Carpenter, S. R., N. F. Caraco, D. L. Correll, R. W. Howarth, A. N. Sharpley, and V. H. Smith. 1998. Nonpoint pollution of surface waters with phosphorus and nitrogen. Ecological Applications 8:559-568.

Coats, R.N. and C.R. Goldman. 2001. Patterns of nitrogen transport in streams of the Lake Tahoe basin, California-Nevada. Water Resources Bulletin, 37(2): 405-415.

USEPA (Environmental Protection Agency). 2010. Accessed April 2nd, 2010.

Galloway, J. N., W. H. Schlesinger, H. Levy, A. Michaels, and J. L. Schooner. 1995. Nitrogen fixation - anthropogenic enhancement - environmental response. Global Biogeochemical Cycles 9:235-252.

Galloway et al. 2003. The nitrogen cascade. Bioscience 53 (4): 341-356.

Ryther, J.H. and Dunstan, W.M. 1971. Nitrogen, phosphorus, and euthrophication in coastal marine environment. Science 171(3975): 1008-1013.

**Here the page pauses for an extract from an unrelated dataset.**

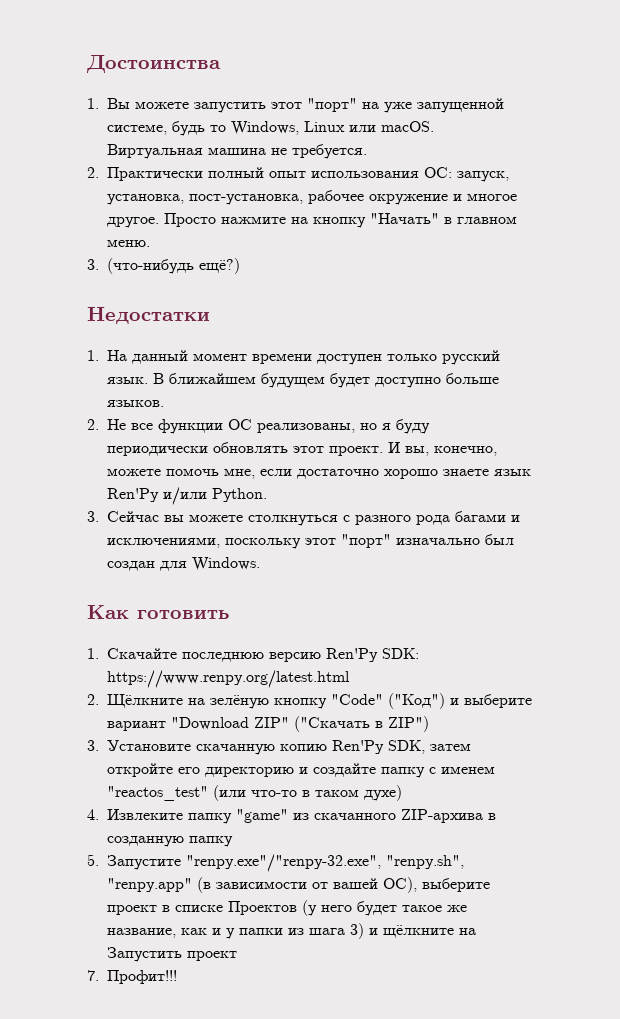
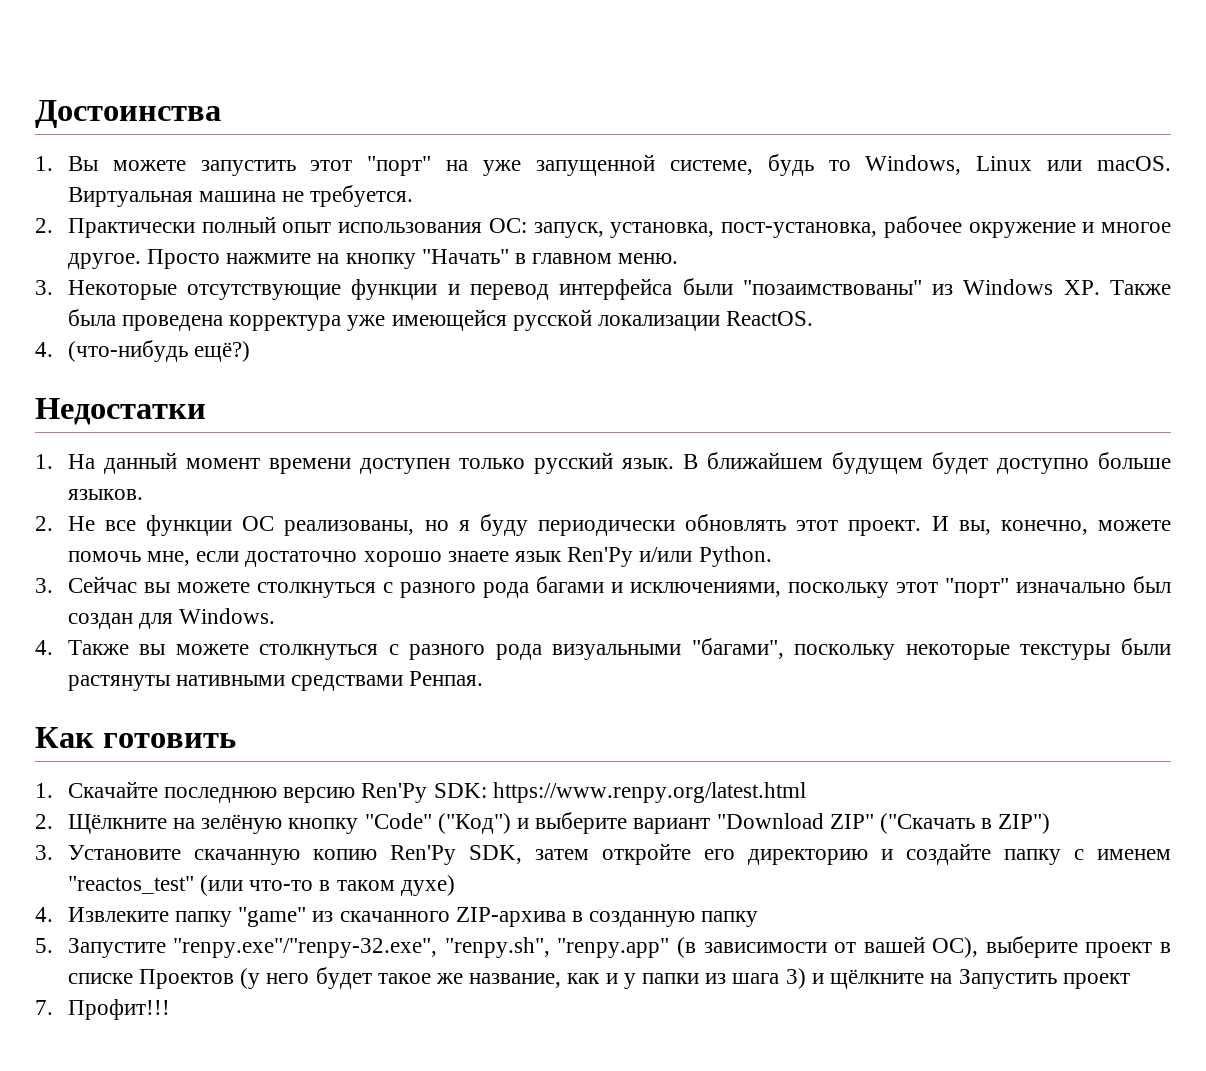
(99, 264) none -> [67,278,1172,300] [67,309,814,331] [35,342,53,357] Некоторые отсутствующие функции и перевод интерфейса были "позаимствованы" из Windows XP. Также была проведена корректура уже имеющейся русской локализации ReactOS. // 4.
(261, 564) none -> [35,638,1171,660] [67,671,484,691] // 4. Также вы можете столкнуться с разного рода визуальными "багами", поскольку некоторые текстуры были растянуты нативными средствами Ренпая.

Tilman, D. 1987. Secondary succession and the pattern of plant dominance along experimental nitrogen gradients. Ecological Monographs 57:189-214.

Vitousek, P. M., J. D. Aber, R. W. Howarth, G. E. Likens, P. A. Matson, D. W. Schindler, W. H. Schlesinger, and G. D. Tilman. 1997a. Human alteration of the global nitrogen cycle: Sources and consequences. Ecological Applications 7:737-750.

Vitousek, P. M., H. A. Mooney, J. Lubchenco, and J. M. Melillo. 1997b. Human domination of Earth’s ecosystems. Science 277:494-499.